スッと差し出された物が、名刺だと気付くのに時間を要した。
『・・・え?』
『これ、私の連絡先。もし、その件の事に関して聞きたい事があれば連絡ちょうだい』
『え・・・医者ですか?』
『ボランティア医師よ。治療不可能と言われるこの世の病気を全て消し去りたい・・・そんな事考えてる馬鹿な女よ』
『・・・とんでもない』
『ちなみに、モルキオ病の治療法は今のところ皆無。それどころか・・・』
女は口を閉じた。
『それどころか?』
『・・・』
女は黙り込み、一回深く息を飲み込み言った。
『長くは生きられない』
『!』

『!熱っついなお前!はぁ?・・・え?いきなり何だよ!?』
深雪は部屋に入ってきて早々煙草に火を灯し、先端を俺の手の甲に近付けた。
『何これ?』
ドサドサ!と、俺の鞄から図書館で借りてきた医学書が何冊も落ちてきた。
『何これって・・・見りゃ分かるだろ?』
スッと近付けられた煙草を見て、
『ごめん!』と、すぐに謝った。
『何?どういう事?今日行ってきたの!?どうして一人で動くの!?』
『いや、別にそんなつもりは』
『会社を休んでまでするような事をどうして私に言わないの!?』
『・・・ごめん』
『謝るんじゃなくて、説明してよ!この前だって二枚目の手紙の事隠してたくせに!』
『・・・本当、ごめん』
『!・・・何よ・・・なんか最近あれだね』
深雪は極端に声を下げて言った。
『昔から喧嘩はよくするけど、最近拓は張り合いないね』
『大人になったって証拠だろ』
『もう一人で動こうとしないで?拓一人の問題じゃないんだよ?』
立派な父親像は簡単に砕け散った。
『ごめん』
『もういい。それで、何かわかったの?』
『・・・いや、何も』
『!・・・嘘吐き。

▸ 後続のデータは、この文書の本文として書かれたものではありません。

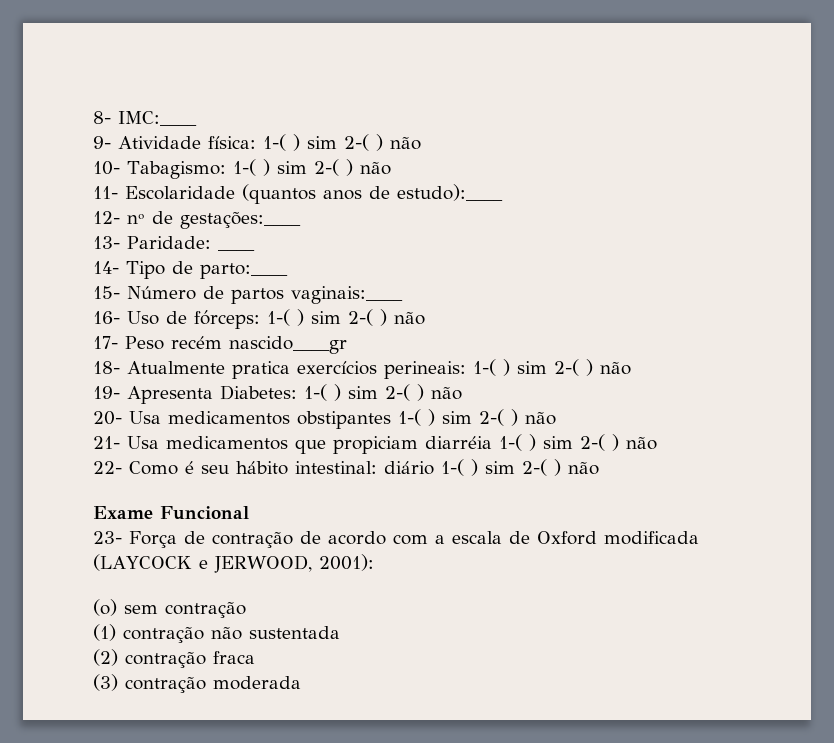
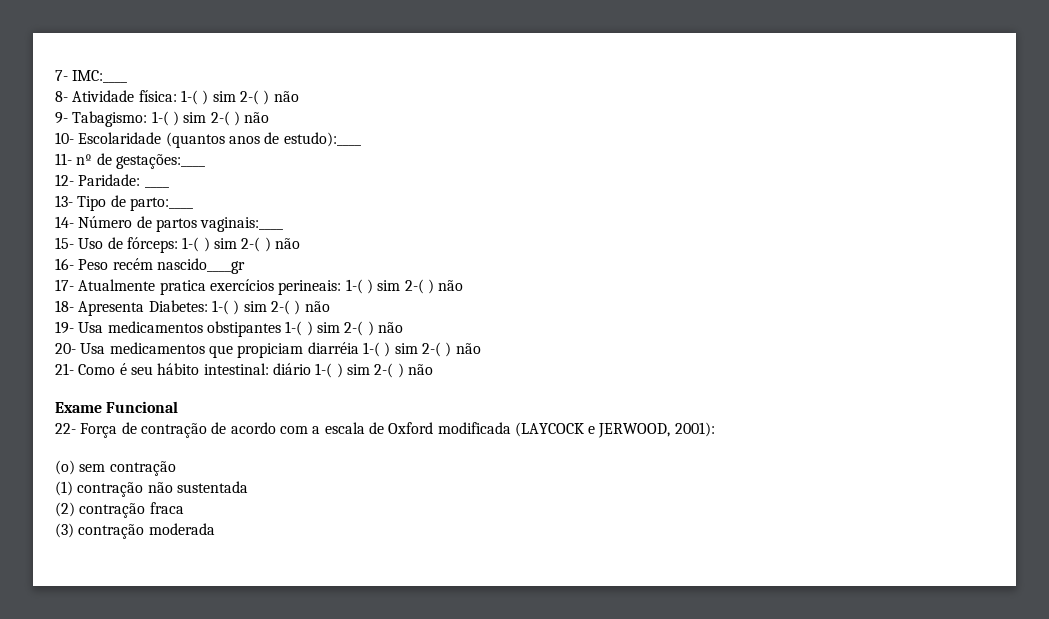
- 8- IMC:____
+ 7- IMC:____
- 9- Atividade física: 1-( ) sim 2-( ) não
+ 8- Atividade física: 1-( ) sim 2-( ) não
- 10- Tabagismo: 1-( ) sim 2-( ) não
+ 9- Tabagismo: 1-( ) sim 2-( ) não
- 11- Escolaridade (quantos anos de estudo):____
+ 10- Escolaridade (quantos anos de estudo):____
- 12- nº de gestações:____
+ 11- nº de gestações:____
- 13- Paridade: ____
+ 12- Paridade: ____
- 14- Tipo de parto:____
+ 13- Tipo de parto:____
- 15- Número de partos vaginais:____
+ 14- Número de partos vaginais:____
- 16- Uso de fórceps: 1-( ) sim 2-( ) não
+ 15- Uso de fórceps: 1-( ) sim 2-( ) não
- 17- Peso recém nascido____gr
+ 16- Peso recém nascido____gr
- 18- Atualmente pratica exercícios perineais: 1-( ) sim 2-( ) não
+ 17- Atualmente pratica exercícios perineais: 1-( ) sim 2-( ) não
- 19- Apresenta Diabetes: 1-( ) sim 2-( ) não
+ 18- Apresenta Diabetes: 1-( ) sim 2-( ) não
- 20- Usa medicamentos obstipantes 1-( ) sim 2-( ) não
+ 19- Usa medicamentos obstipantes 1-( ) sim 2-( ) não
- 21- Usa medicamentos que propiciam diarréia 1-( ) sim 2-( ) não
+ 20- Usa medicamentos que propiciam diarréia 1-( ) sim 2-( ) não
- 22- Como é seu hábito intestinal: diário 1-( ) sim 2-( ) não
+ 21- Como é seu hábito intestinal: diário 1-( ) sim 2-( ) não
- 23- Força de contração de acordo com a escala de Oxford modificada (LAYCOCK e JERWOOD, 2001):
+ 22- Força de contração de acordo com a escala de Oxford modificada (LAYCOCK e JERWOOD, 2001):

昔から拓は嘘吐けないじゃん』
俺は言葉を失った。
たとえ沙梨がモルキオ病患者だとして、俺は深雪にストレートに言えるか?
モルキオ病患者は長生きできないと・・・【立浪(たつなみ)】さんから聞いたのだ。
立浪さんとは図書館で会った女性の事。
『本当に、何もなかったよ。それに、こんなもん読んでても
すぐに睡魔に襲われちまってさ』
『なら、なぜこんなに借りてきたの?』
『・・・そりゃ、あれだよ・・・』
『医学書をまともに読める知人でも居るの?』
深雪の執拗な問いに俺はしどろもどろ。
結局、俺は重たい口を開いた。
モルキオ病の事、立浪さんとの出会いまで全てを白状した。
案の定、深雪は眉を八の字にして泣き出した。
『まだ分からないから。立浪さんも言ってたけど、
素人判断が一番良くないって。だから・・・』
その日、深雪の涙が流星の如く現実を滲ませた。